Monday, December 26, 2011

   Acabou, passou, foi. Ufa! Eu detesto o Natal. Sempre odiei. Porquê os Natais da minha infância foram todos horrorosos e tristes e me traumatizaram pro resto da vida. Eu vejo um Papai Noel e quero enforcá-lo, ouço um Jingle Bells e quero imediatamente vomitar. A única excessão suportável é a Eartha Kitt cantando Santa Baby, que é das coisas mais safadas que existem no meio do caos cristão/comercial que assola o planeta todo dezembro. E além de tudo, celebrar o Natal é politicamente incorreto, religião é superstição ignorante, muito provavelmente não há Deus e tudo isso de paz na terra assim com data marcada e prazo de validade me parece muito falso e feio.

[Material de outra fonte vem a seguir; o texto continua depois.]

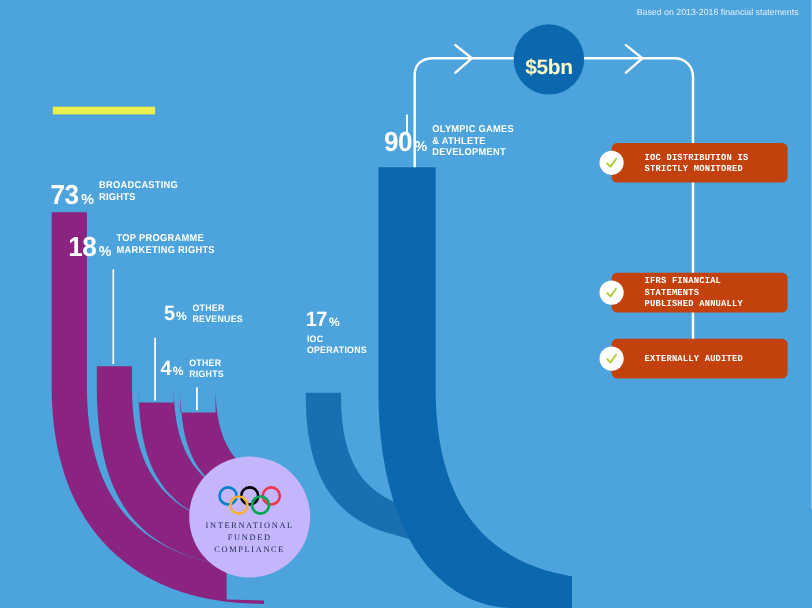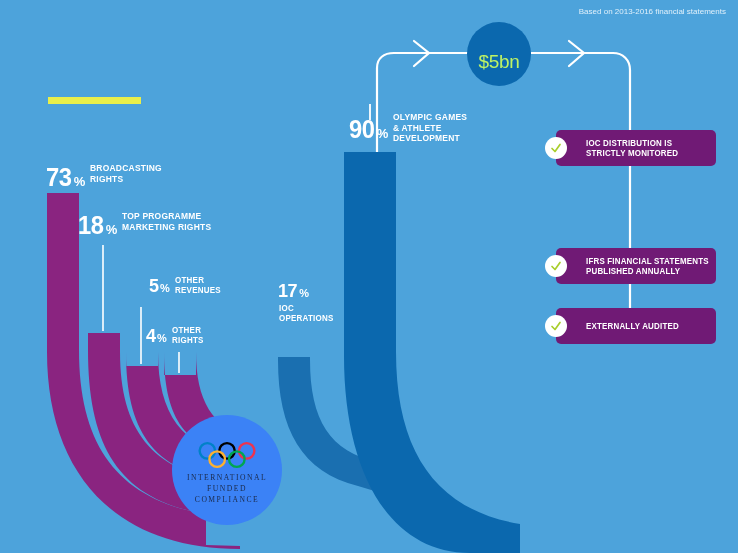--- a/index.html
+++ b/index.html
@@ -47,7 +47,7 @@
   
   #bn{position:absolute;left:467px;top:22px;width:64px;height:64px;border-radius:50%;
       background:#0b68ae;display:flex;align-items:center;justify-content:center;}
-  #bn span{font-weight:normal;font-size:19px;color:#bef264;letter-spacing:-.3px;margin-top:16px;}
+  #bn span{font-weight:bold;font-size:19px;color:#fef9c3;letter-spacing:-.3px;margin-top:16px;}
 
   
   .gbox{position:absolute;left:556px;width:160px;height:36px;background:#701a75;

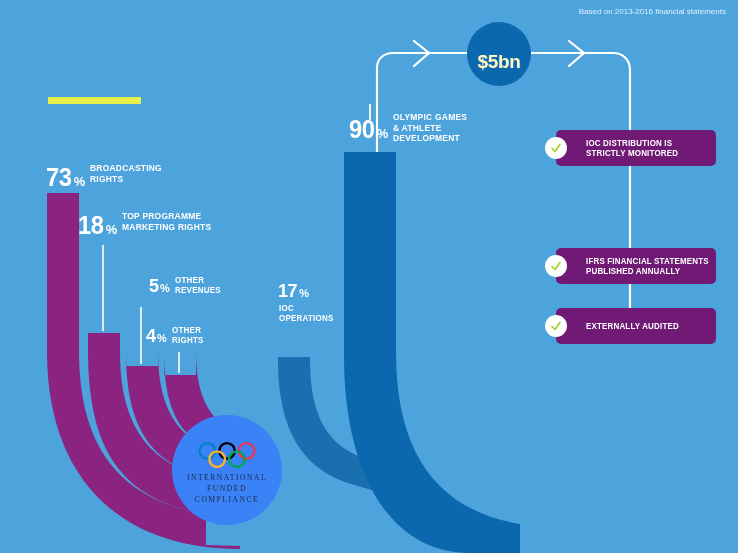--- a/index.html
+++ b/index.html
@@ -50,8 +50,8 @@
   #bn span{font-weight:bold;font-size:19px;color:#fef9c3;letter-spacing:-.3px;margin-top:16px;}
 
   
-  .gbox{position:absolute;left:556px;width:160px;height:36px;background:#701a75;
-        border-radius:5px;display:flex;align-items:center;}
+  .gbox{position:absolute;left:556px;width:160px;height:36px;background:#c2410c;
+        border-radius:5px;display:flex;align-items:center;font-family:Liberation Mono, monospace;}
   .gbox .gt{font-size:8.4px;font-weight:bold;color:#ffffff;line-height:1.25;
             letter-spacing:.2px;margin-left:30px;transform:scaleX(.95);
             transform-origin:left center;}

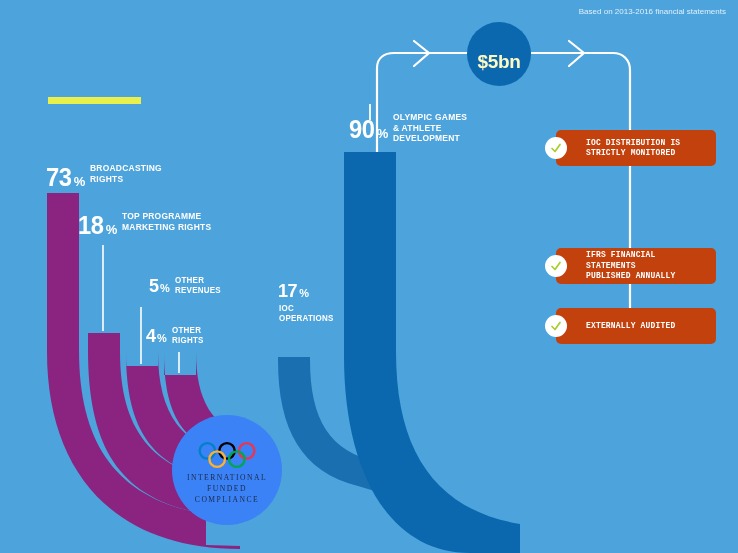--- a/index.html
+++ b/index.html
@@ -36,7 +36,7 @@
 
   
   #c73{left:46px;top:163px;}
-  #c18{left:78px;top:211px;text-decoration:underline;}
+  #c18{left:62px;top:211px;text-decoration:underline;}
   #c5 {left:104px;top:275px;padding-left:45px;}
   #c4 {left:133px;top:325px;margin-left:13px;}
   #c90{left:349px;top:112px;}

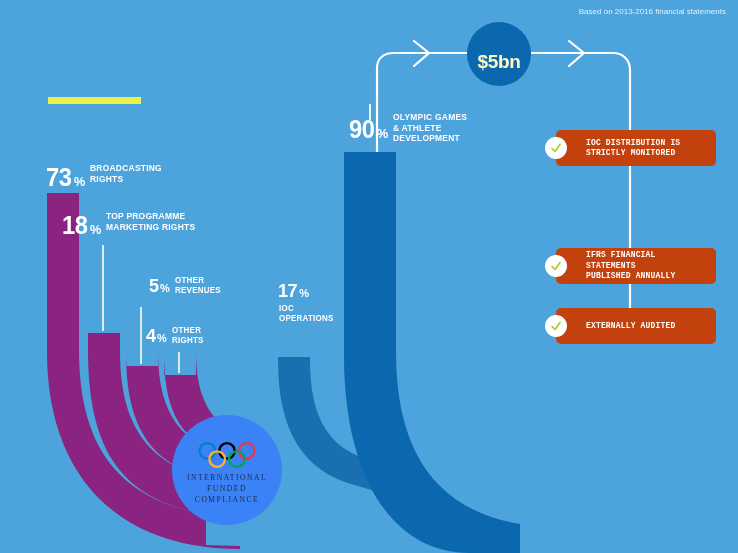--- a/index.html
+++ b/index.html
@@ -65,7 +65,7 @@
 
   
   #ioc{position:absolute;left:172px;top:415px;width:110px;height:110px;border-radius:50%;
-       background:#3b82f6;display:flex;flex-direction:column;align-items:center;
+       background:#c4b5fd;display:flex;flex-direction:column;align-items:center;
        justify-content:center;}
   #ioc svg{width:62px;height:32px;display:block;margin-top:2px;}
   #ioc .ln{font-family:"Liberation Serif",serif;font-size:7.6px;color:#1b2a4a;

   Mas, como ainda não existe(o ser humano evolui muito lentamente) a criatura capaz de escapar do circo Jesusinho, eu vou ficando tenso, irritado, deprimido, desesperado e louco com a aproximação do dia, aliás, dos dias, já que o Natal quase sempre parece durar uma eternidade. Esse ano eu já andava quase mordendo estranhos pela rua.
   Aqui em casa somos 3 e normalmente os outros viajavam nessa época, resolvendo o drama e me fazendo a mais feliz das criaturas, sozinho em casa com meus DVDs, minha música, meus livros e a minha paz de espírito antinatalino. Mas esse ano ninguém foi pra canto algum. Ficamos todos por aqui mesmo, minha vida arruinada.
   Eu bem tentei me fingir de morto, mas não funcionou. Então foi aquele horror de me estressar tentando achar presentes interessantes com preços razoáveis em lojas cheias tocando todas aquelas porcarias no último volume, aquelas filas intermináveis nos caixas. Um horror, um horror.
E, como por aqui o almoço do dia 25 é o que conta, eu fiquei encarregado do jantar no dia 24 e pra não me irritar fingi que não sabia dessas coisas e tratei de fazer um cardápio que passou muito longe daquela ave estranha, dos presuntos assados e do intragável Christmas Pudding.
   Hoje não teve escapatória, já acordei com especiais natalinos na TV, um café da manhã temático(graças aos deuses astronautas tinha champagne no menu) e muito Frank Sinatra cantando aquelas coisas chatas. Eu não sou naturalmente inclinado ao suicídio, mas em horas assim...
Antes que a coisa ficasse insuportável eu me agarrei nas biritas variadas(champagne, vinho e até um cocktail desgraçado de tradicional chamado Snow Drop) e vesti aquele sorriso permanente que me causa dor nos maxilares. Além de encher a cara de perú assado e mince pies( um alívio não ter tido que me envolver com o almoço ou com a cozinha). Agora eu fico aqui passando mal, a barriga inchada e dolorida, o fígado se dissolvendo, a cabeça explodindo de dor e sem querer imaginar a ressaca de amanhã.
   Mas, pra ser honesto e claro, eu tenho que dizer, que com tudo isso,  todo o mau gosto da coisa, toda a vulgaridade, todo exagero, no fim das contas, o espírito da festa, a paz e a alegria contagiantes me fizeram concluir que eu detesto o Natal ainda mais do que imaginava. Talvez eu precise de terapia. Ou de me mudar prum país muçulmano em dezembro do ano que vem.

Ps. E nem vou mencionar as muitas e desconfortáveis ligações pra família(que é enorme e disfuncional).